Baca juga: Bawaslu Cabut Sertifikasi Pemantau Pemilu untuk Lembaga Jurdil2019
Wahyu menjelaskan, lembaga pemantau pemilu berbeda dengan lembaga survei yang merilis hasil hitung cepat atau quick count.
Lembaga pemantau lingkup tugasnya melakukan pemantauan pelaksanaan pemungutan dan penghitungan suara.
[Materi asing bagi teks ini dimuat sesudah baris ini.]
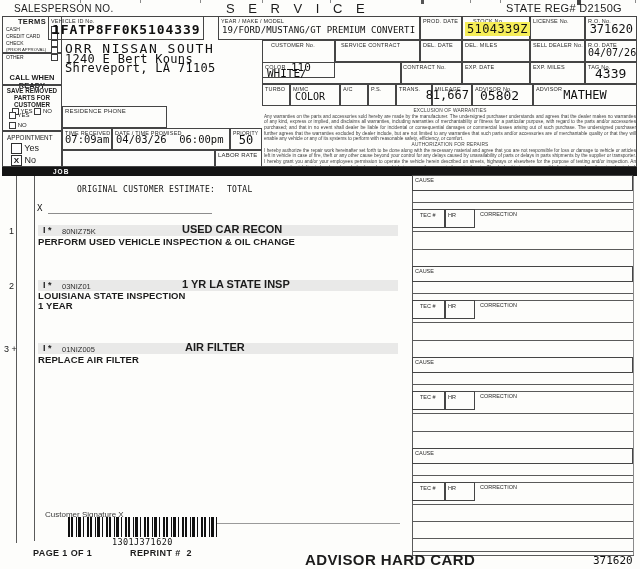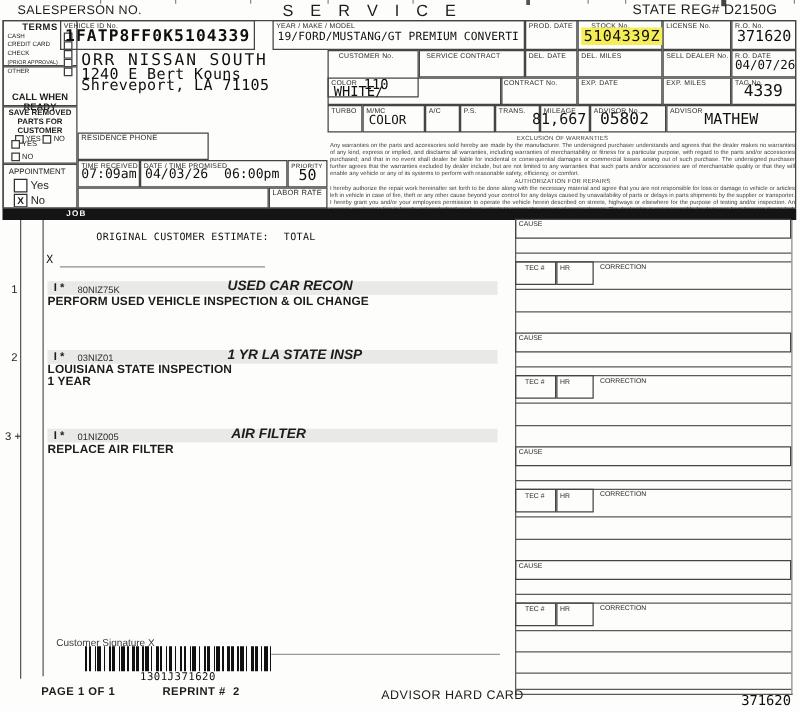--- a/index.html
+++ b/index.html
@@ -20,7 +20,7 @@
   .fp-text{font-size:7.8px;line-height:9.2px;text-align:justify;}
   .jobbar{position:absolute;left:2px;top:167px;width:635px;height:9px;background:#141414;}
   .jobbar span{position:absolute;left:51px;top:1px;color:#fff;font-size:6.5px;font-weight:bold;letter-spacing:1px;}
-  .jtitle{position:absolute;font-size:11px;font-weight:bold;font-style:italic;white-space:pre;}
+  .jtitle{position:absolute;font-size:11px;font-weight:bold;white-space:pre;}
   .jdesc{position:absolute;font-size:9.5px;font-weight:bold;white-space:pre;letter-spacing:.1px;}
   .jcode{position:absolute;font-size:7.5px;color:#2e2e2e;white-space:pre;}
   .jflag{position:absolute;font-size:9px;font-weight:bold;white-space:pre;}

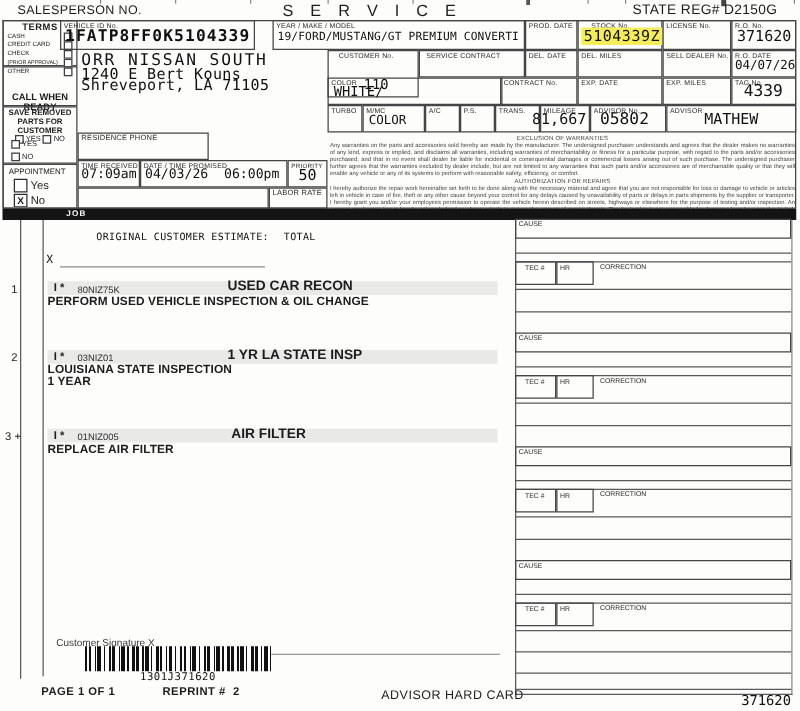--- a/index.html
+++ b/index.html
@@ -328,7 +328,7 @@
   <span class="val" style="left:112px;top:537px;font-size:8.5px;letter-spacing:.4px">1301J371620</span>
   <span class="abs" style="left:33px;top:548px;font-size:9px;font-weight:bold;letter-spacing:.4px">PAGE 1  OF 1</span>
   <span class="abs" style="left:130px;top:548px;font-size:9px;font-weight:bold;letter-spacing:.4px;white-space:pre">REPRINT #  2</span>
-  <span class="abs" style="left:305px;top:551px;font-size:10px;font-weight:normal;letter-spacing:.4px">ADVISOR HARD CARD</span>
+  <span class="abs" style="left:305px;top:551px;font-size:15px;font-weight:bold;letter-spacing:.4px">ADVISOR HARD CARD</span>
   <span class="val" style="left:593px;top:554px;font-size:11px">371620</span>
 
 </div>

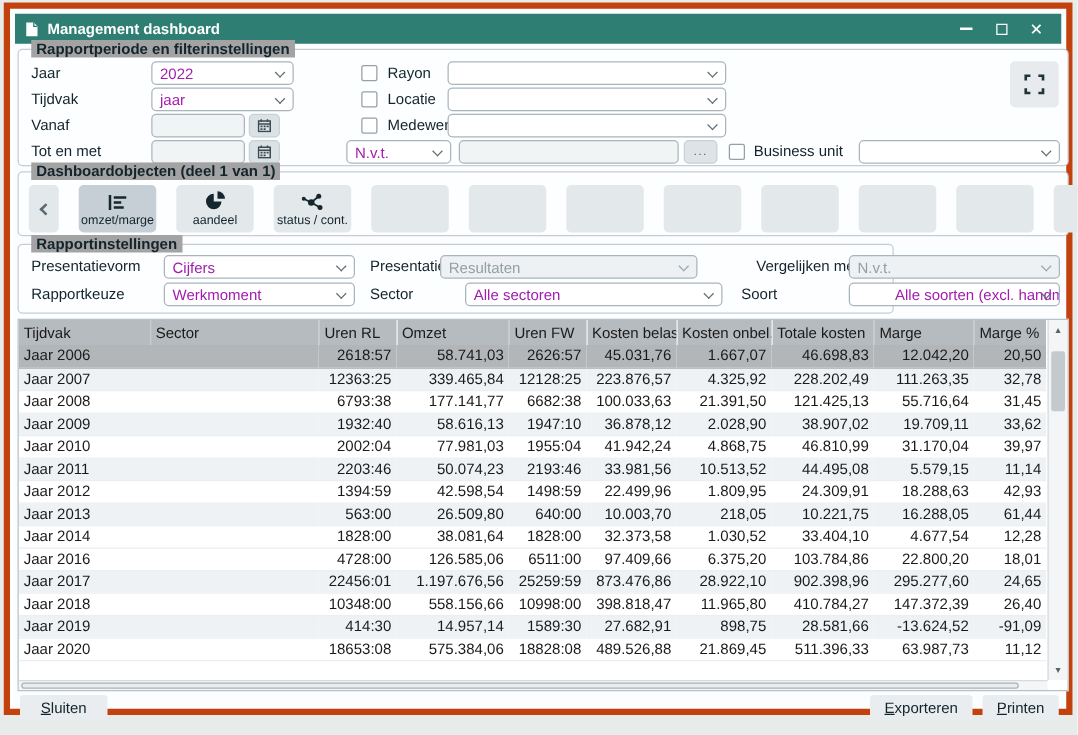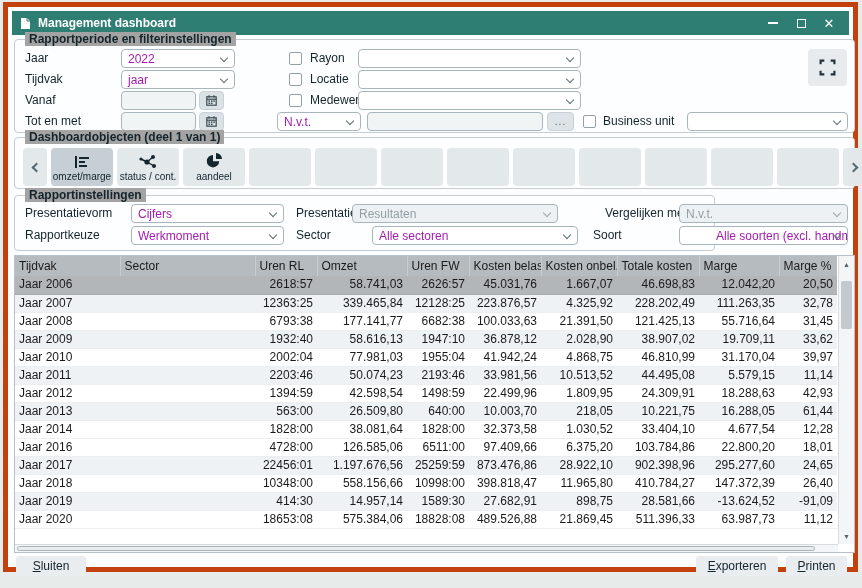--- a/index.html
+++ b/index.html
@@ -77,7 +77,7 @@
   .b-ell    { left: 532px; top: 72px; }
   .cb-bu    { left: 568px; top: 75px; } .l-bu { left: 588px; top: 72px; } .s-bu { left: 672px; top: 72px; width: 161px; }
   
-  .tiles-row { position: absolute; left: 8px; top: 10px; right: 8px; height: 38px; display: flex; gap: 4px; }
+  .tiles-row { position: absolute; left: 8px; top: 10px; right: 8px; height: 38px; display: flex; gap: 16px; }
   .nav-arrow {
     width: 24px; background: #e3e8eb; border-radius: 4px;
     display: flex; align-items: center; justify-content: center; flex: none;

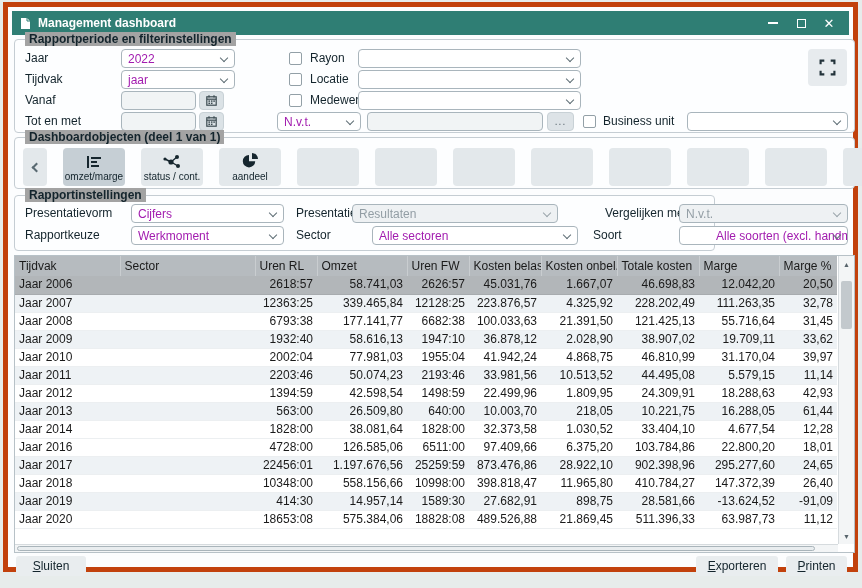--- a/index.html
+++ b/index.html
@@ -281,6 +281,15 @@
         </div>
         <div class="tile">
           <span class="tile-icon">
+            <svg width="18" height="18" viewBox="0 0 18 18" fill="#16262e">
+              <path d="M8 3 A6.2 6.2 0 1 0 14.2 9.2 L8 9.2 Z"></path>
+              <path d="M11 1 A6 6 0 0 1 17 7 L11 7 Z"></path>
+            </svg>
+          </span>
+          <span class="tile-label">aandeel</span>
+        </div>
+        <div class="tile">
+          <span class="tile-icon">
             <svg width="22" height="16" viewBox="0 0 22 16">
               <g stroke="#16262e" stroke-width="1.4">
                 <line x1="10" y1="8" x2="4" y2="5"></line>
@@ -294,15 +303,6 @@
             </svg>
           </span>
           <span class="tile-label">status / cont.</span>
-        </div>
-        <div class="tile">
-          <span class="tile-icon">
-            <svg width="18" height="18" viewBox="0 0 18 18" fill="#16262e">
-              <path d="M8 3 A6.2 6.2 0 1 0 14.2 9.2 L8 9.2 Z"></path>
-              <path d="M11 1 A6 6 0 0 1 17 7 L11 7 Z"></path>
-            </svg>
-          </span>
-          <span class="tile-label">aandeel</span>
         </div>
         <div class="tile"></div>
         <div class="tile"></div>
Sementara lembaga survei berwenang merilis quick count hingga exit poll.
Wahyu menyebutkan, hal ini telah diatur dalam peraturan perundang-undangan. Oleh karena itu, ia mengapresiasi langkah Bawaslu mengambil tindakan tegas terhadap lembaga Jurdil2019.
"Kami mengapresiasi langkah Bawaslu yang melakakan tindakan tegas kepada lembaga pemantau yang publikasikan seolah-olah itu hasil survei. Itu tidak sesuai dengan aturan undang-undang," ujar Wahyu.
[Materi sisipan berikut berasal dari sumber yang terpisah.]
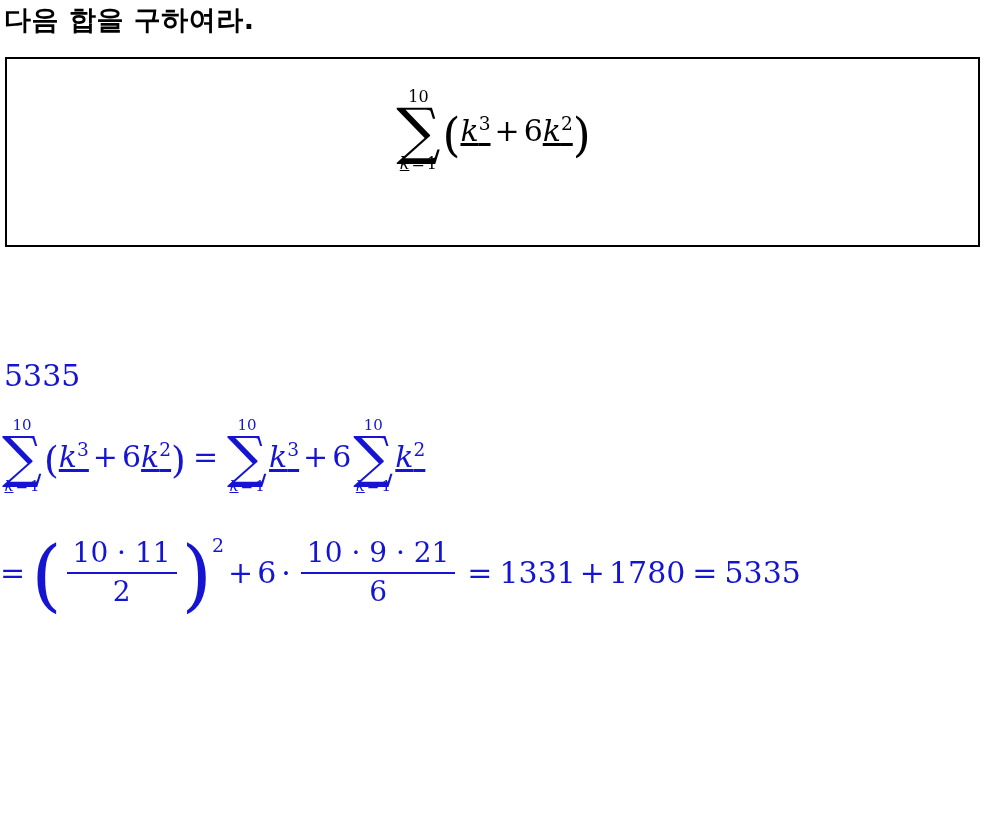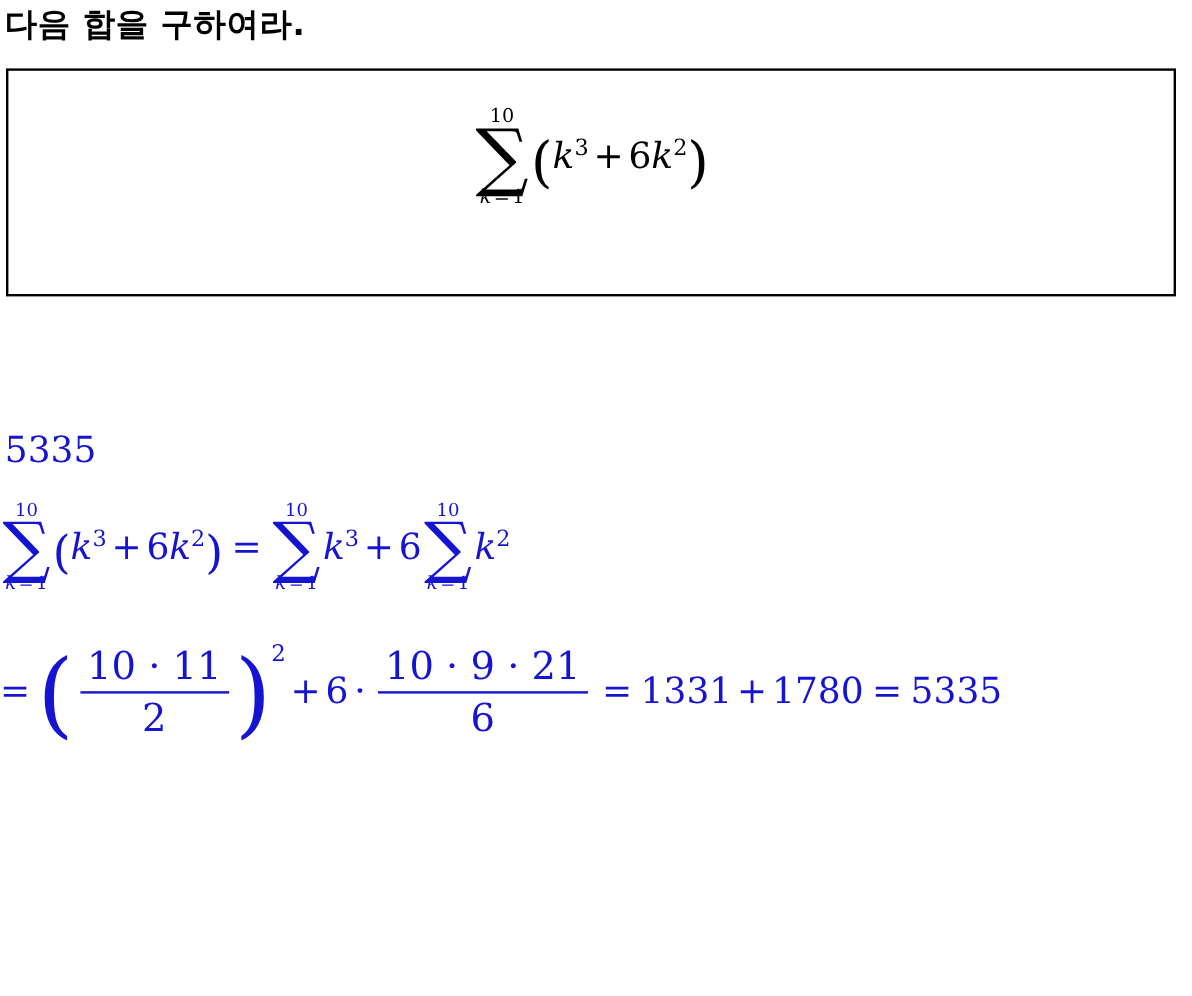--- a/index.html
+++ b/index.html
@@ -62,7 +62,7 @@
     line-height: 1;
     white-space: nowrap;
   }
-  .mi { font-style: italic; }
+  .mi { font-style: italic; text-decoration: underline; }
   .mn { font-style: normal; }
   .mo { font-style: normal; }
 

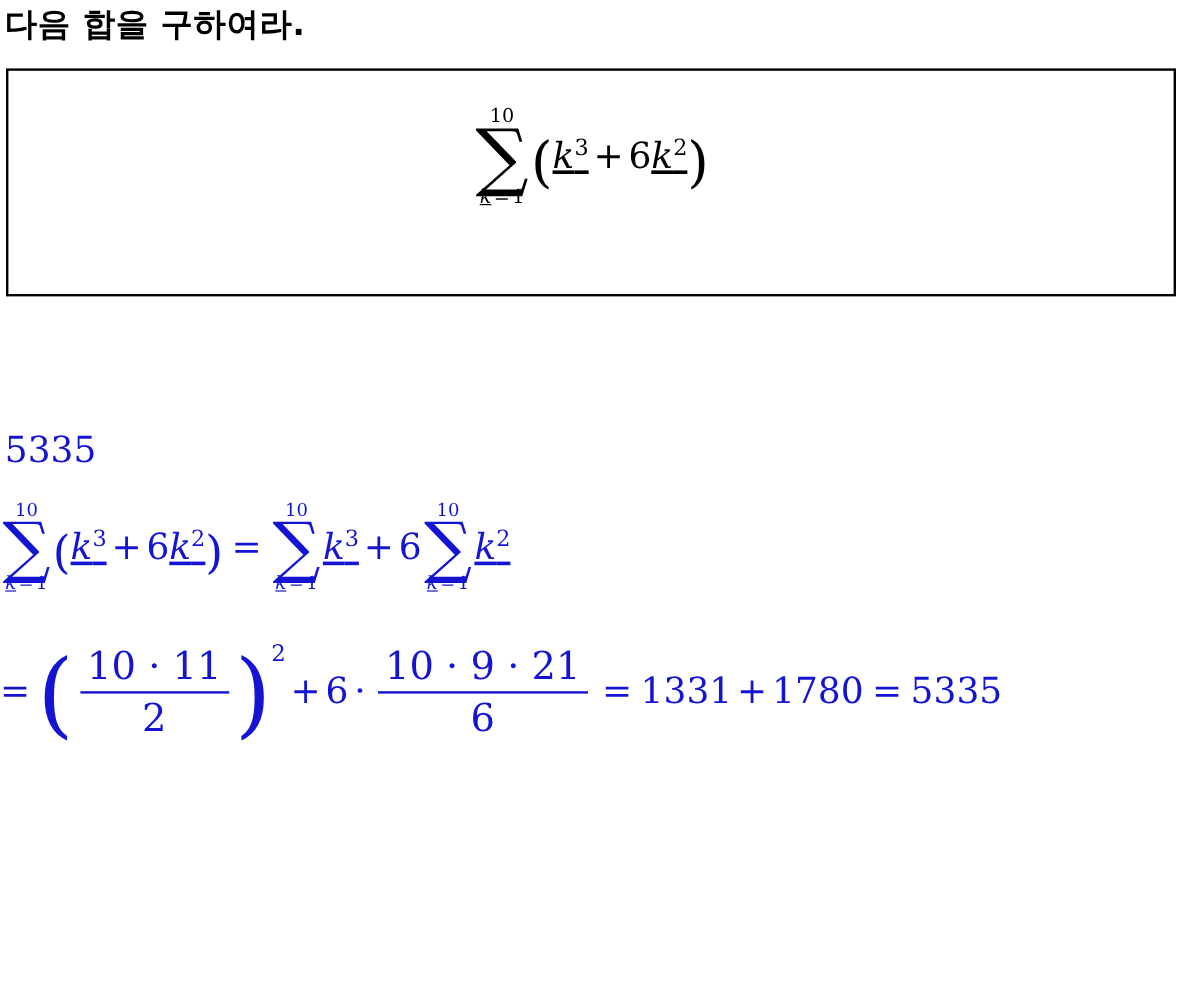--- a/index.html
+++ b/index.html
@@ -166,7 +166,7 @@
     box-sizing: border-box;
     text-align: center;
   }
-  .frac .num, .frac .den { font-size: 32px; line-height: 1.1; }
+  .frac .num, .frac .den { font-size: 28px; line-height: 1.1; }
 
   .paren-group {
     display: inline-flex;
Baca juga: Penjelasan Kominfo soal Pemblokiran Dua Situs Jurdil2019
Sebelumnya, anggota Badan Pengawas Pemilu (Bawaslu) Mochammad Afifuddin membenarkan adanya pemblokiran situs jurdil2019.org dan jurdil2019.net.
Situs tersebut sebelumnya terdaftar di Bawaslu sebagai pemantau pemilu. Namun, pada praktiknya situs ini merilis hasil hitung cepat pilpres.
Menurut Afif, lembaga yang merilis hasil hitung cepat seharusnya mengantongi izin dari KPU.
"Kalau dia melakukan aktivitas yang sifatnya quick count sebagaimana di YouTube mereka, quick count-quick count, maka itu urusannya bukan dengan Bawaslu, tapi dengan KPU yang sifatnya survei quick count, real count, perizinannya itu di KPU," kata kata Afif di Kantor Bawaslu, Jakarta Pusat, Senin (22/4/2019).
Selain itu, pemblokiran kedua situs tersebut terkait dengan netraliras lembaga pemantau.
Afif menegaskan, seharusnya lembaga pemantau bersifat netral dan tidak memihak salah satu peserta pemilu. Namun, hal tersebut tidak diindahkan oleh yang bersangkutan.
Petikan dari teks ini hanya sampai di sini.